Küsten, Karst, Kulturen – Mit der Meteor auf Spurensuche im antiken Griechenland
Dienstag, 16. Juli 2024, 19:15 Uhr, Prof. Dr. Ingmar Unkel (Universität Heidelberg)
Griechenland, Wiege der europäischen Zivilisationen, Heimat der mythischen Könige Minos und Agamemnon, Austragungsort zahlreicher Seeschlachten von Salamis bis Navarino.
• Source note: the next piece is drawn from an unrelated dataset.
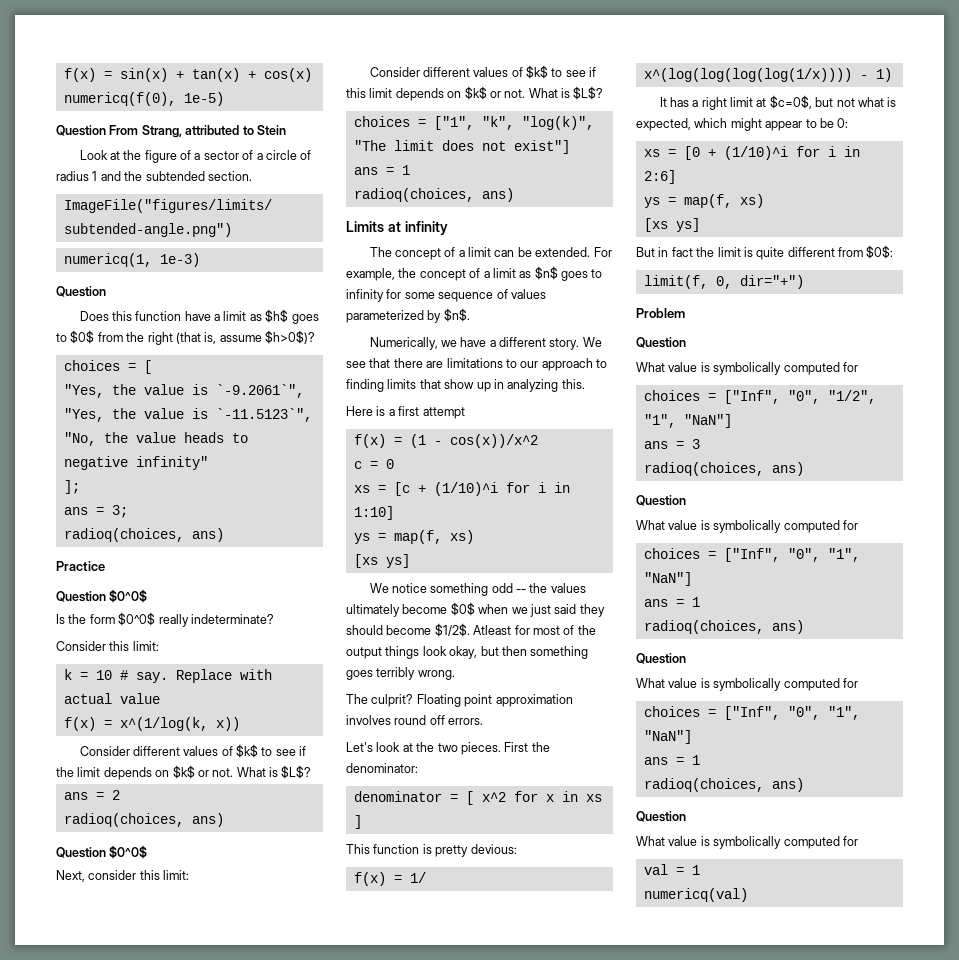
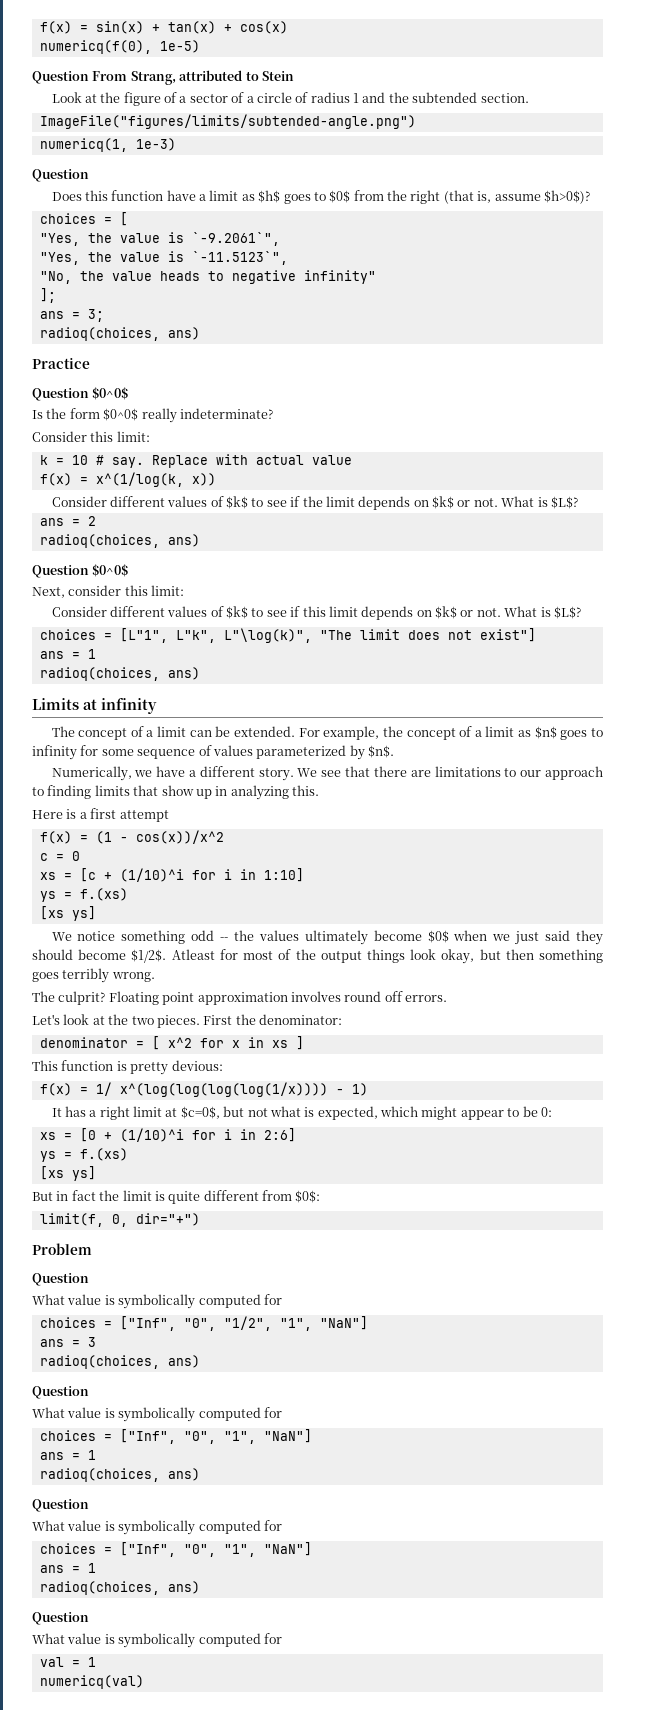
[433,116,594,130] ["1", "k", "log(k)", -> [119,628,312,643] [L"1", L"k", L"\log(k)",
[393,530,474,544] map(f, xs) -> [79,888,128,901] f.(xs)
[683,194,764,208] map(f, xs) -> [79,1148,128,1161] f.(xs)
Seit Jahrtausenden leben die Menschen dort in enger Verbindung zum Meer. Doch wie stark haben natürliche Veränderungen der Küstenlandschaften und Klimaschwankungen die sozio-kulturelle Entwicklung in der Region beeinflusst? Wie stark und ab wann haben die Menschen selbst auf ihrer Umwelt Einfluss genommen und sie verändert? Diesen und ähnlichen Fragen geht Prof. Ingmar Unkel auf der Peloponnes und zusammen mit seinen Kollegen auf dem Forschungsschiff Meteor auf den Grund und versucht in dem Vortrag ein paar Antworten darauf zu geben.
Sofern nicht anders angegeben, finden alle Vorlesungen im Kleinen Hörsaal (H2) des Kirchhoff-Instituts für Physik (KIP) Im Neuenheimer Feld, Gebäude INF 227, statt.